Una Ferrari Purosangue è stata trattata dal reparto Tailor Made del “cavallino rampante”. In genere, quando ci siamo occupati del programma di personalizzazione interno della casa di Maranello, lo abbiamo fatto parlando di auto sportive a due posti secchi o, comunque, di natura più convenzionale rispetto a un SUV (o FUV che dir si voglia).
Oggi, invece, cambiamo registro, per raccontarvi una delle opere più recenti di questo dipartimento aziendale. Ci stiamo riferendo proprio a una Ferrari Purosangue, commissionata in una veste unica dal facoltoso committente, che si è appellato alla professionalità degli specialisti emiliani. Gli interventi, come al solito, hanno riguardato le parti visibili, non chiamando in causa la meccanica, lasciata nella configurazione standard.
I tratti espressivi della vettura più irrituale della storia del “cavallino rampante”, come sappiamo, portano la firma del capo designer Flavio Manzoni. Sfoggiano curve sinuose e potenti, che eccellono nell’ambito degli Sport Utility Vehicle. Peccato per il marchio portato sul cofano.

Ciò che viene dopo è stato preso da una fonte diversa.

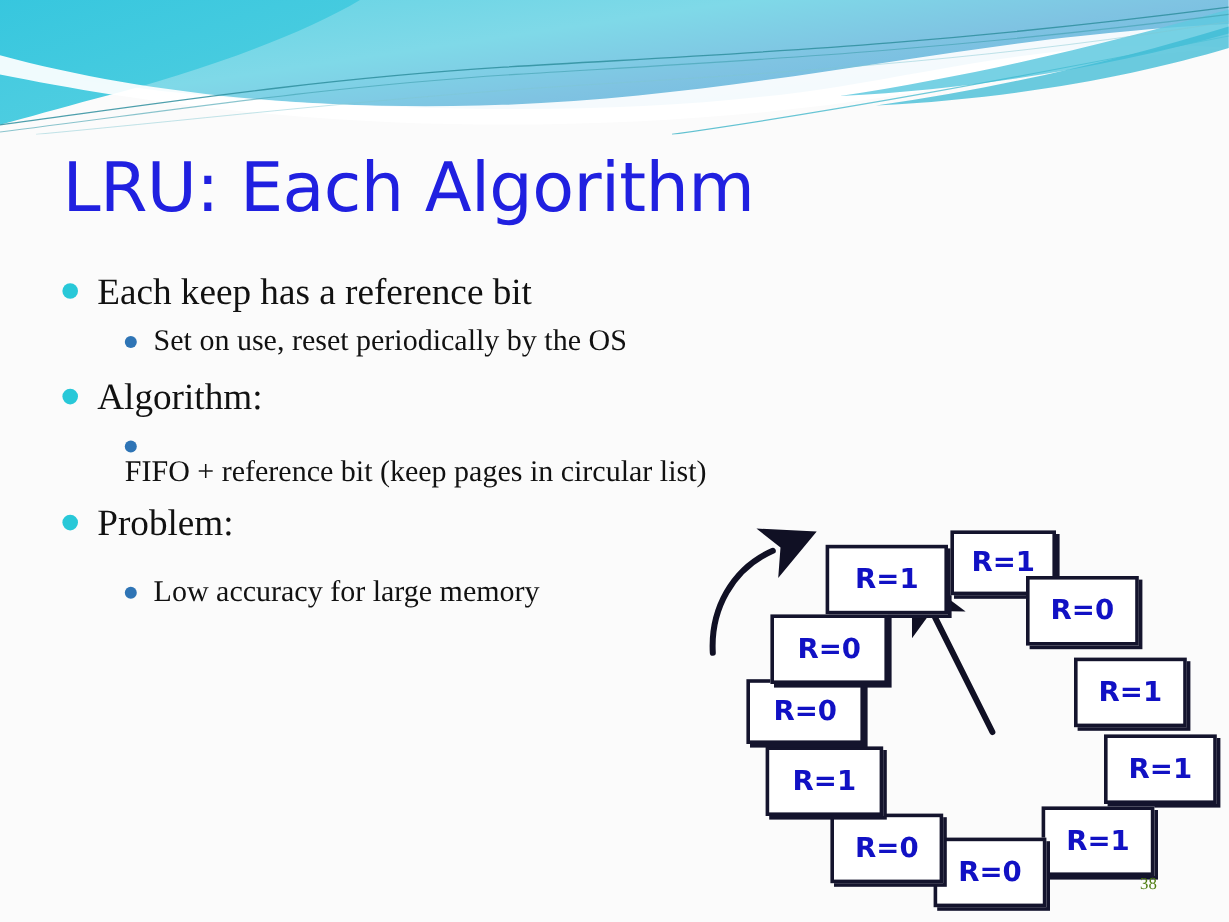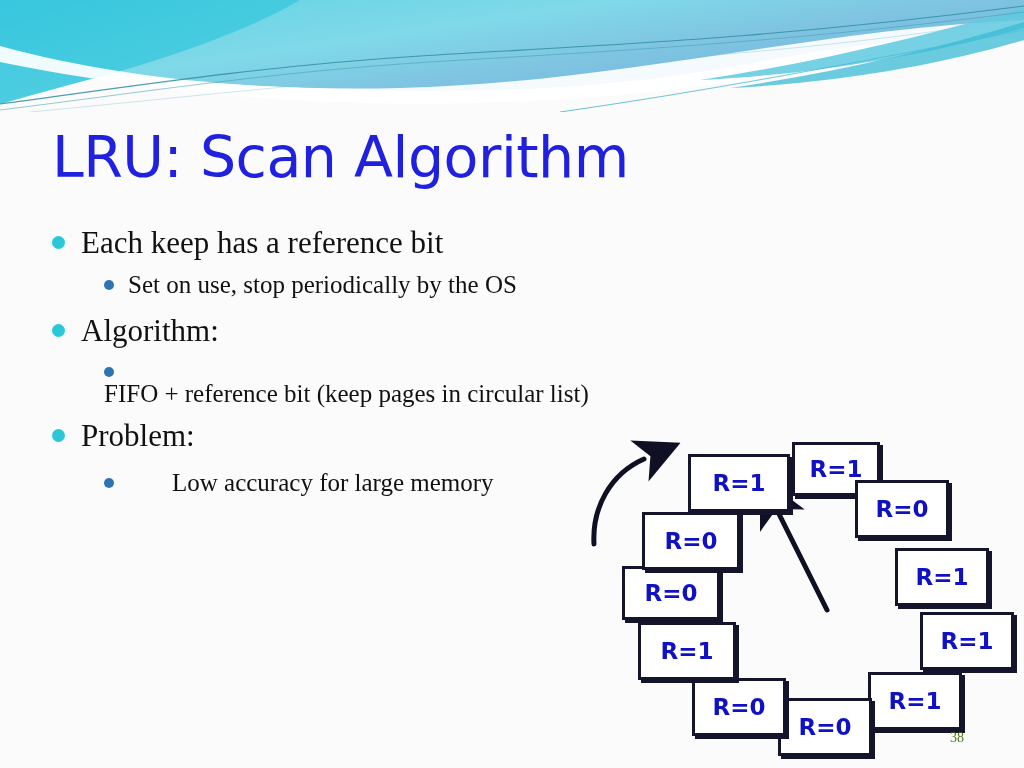"LRU: Scan Algorithm" div.title { text: Scan -> Each }
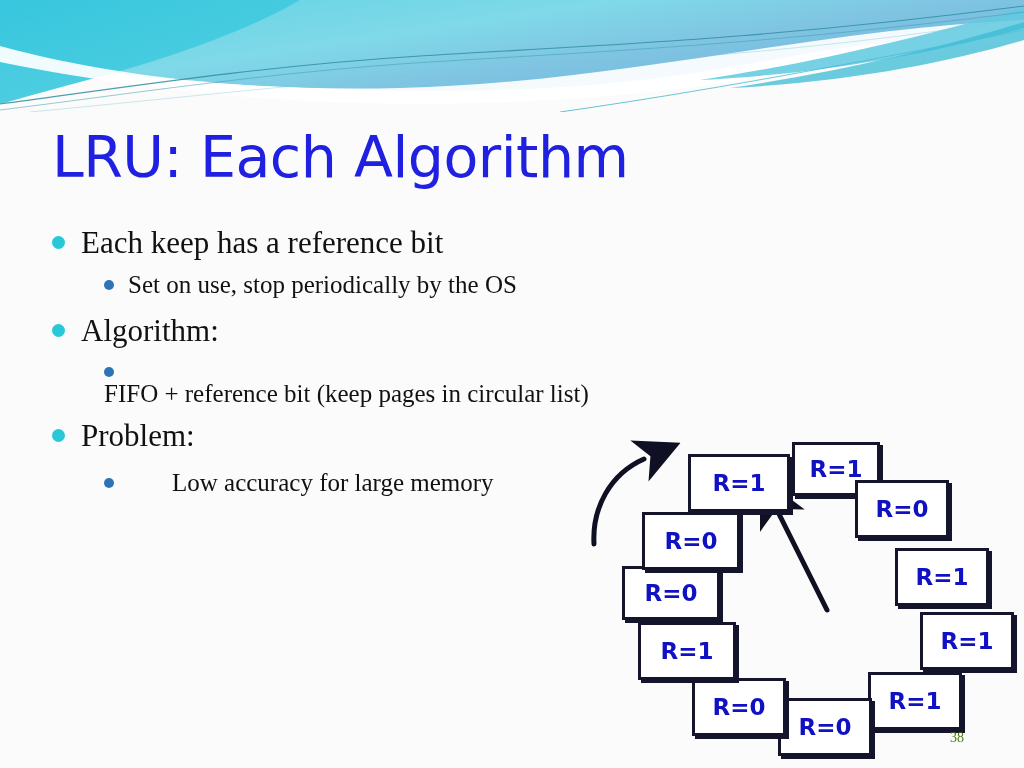"Set on use, stop periodically" span.li-text { text: stop -> reset }
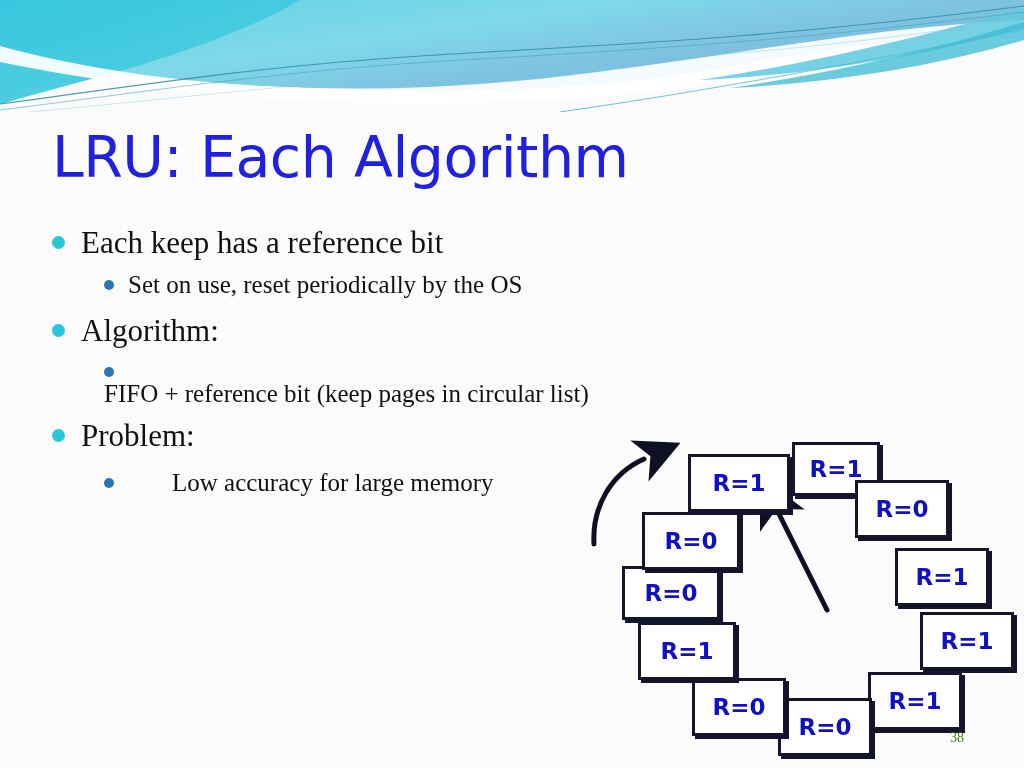"Low accuracy for large memory" .sp-e { gap: 44px -> none; margin-top: 9px -> 20px }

Con un altro logo questo mezzo avrebbe messo d’accordo molta più gente, per l’eccellente qualità del lavoro stilistico e per la straordinaria bontà della scheda tecnica, ma il concetto di auto ad abitacolo rialzato mal si concilia con la tradizione del mito di Maranello. Ovvio, quindi, che nascessero tanti mal di pancia sul tema, specie fra gli appassionati storici. I nuovi ricchi, meno legati alla cultura aziendale, hanno altre metriche e non fanno distinzioni di questa natura. Loro sono più inclini a seguire i trend generali, non avendo dogmi di natura religiosa.
Tornando alla Ferrari Purosangue sottoposta al lifting visivo dal reparto Tailor Made, questa sfoggia una singolare livrea. La carrozzeria, verniciata in Argento Siracusa, è attraversata in senso longitudinale da una striscia bicolore a effetto asimmetrico (ma è solo un’impressione ottica), dominata dall’Oro Chiaro, con una parte più scura in Grigio Perlato opaco. L’effetto, a mio avviso, è meno suggestivo che su altre opere nate nell’ambito dello stesso programma, ma ha una sua presa scenica. L’eleganza del modello è stata preservata. Per l’abitacolo sono stati scelti dei pellami Frau Camel, intonati ai cromatismi esteriori, che si legano alle grafiche generali.
Ricordiamo che la Ferrari Purosangue, pur essendo un SUV, ha un temperamento da supercar. Gran parte del merito può essere ascritto al motore, che si inserisce nel solco della migliore tradizione del marchio. Stiamo parlando di un magnifico V12 aspirato da 6.5 litri di cilindrata, in grado di sviluppare una potenza massima di 725 cavalli. Sono dei quadrupedi di razza, che inebriano durante la loro corsa.
Il vigore energetico è rappresentato solo in parte dai numeri, comunque al top, con un’accelerazione da 0 a 100 km/h in 3.3 secondi e da 0 a 200 km/h in 10.6 secondi. La punta velocistica si inoltra nel territorio dei 310 km/h. Solo pochi anni fa cifre del genere sarebbero state impensabili per un SUV, ma la tecnologia ha fatto enormi progressi, consentendo anche a mezzi pesanti e dal baricentro alto di essere rapidi come fulmini, anche nei tratti guidati. Sublimi le musicalità meccaniche regalate al godimento dei sensi da questo monumentale cuore meccanico, imparentato con quello di altri “cavallini rampanti” dall’indole più sportiva.
Alla qualità dell’handling contribuisce il perfetto bilanciamento dei pesi (49% davanti, 51% dietro). Un equilibrio reso possibile dal ricorso allo schema transaxle, con motore disposto in posizione anteriore arretrata e cambio al posteriore: un layout inedito nel mondo degli Sport Utility Vehicle, proprio per sottolineare la natura specifica della Purosangue. Peccato per il deragliamento storico, filosofico e culturale, difficile da digerire per gli appassionati più conservatori come me. Il concetto di SUV, infatti, mal si coniuga col nome Ferrari, come la natura di vettura a quattro porte, portata dal modello al debutto commerciale in seno al listino del “cavallino rampante”.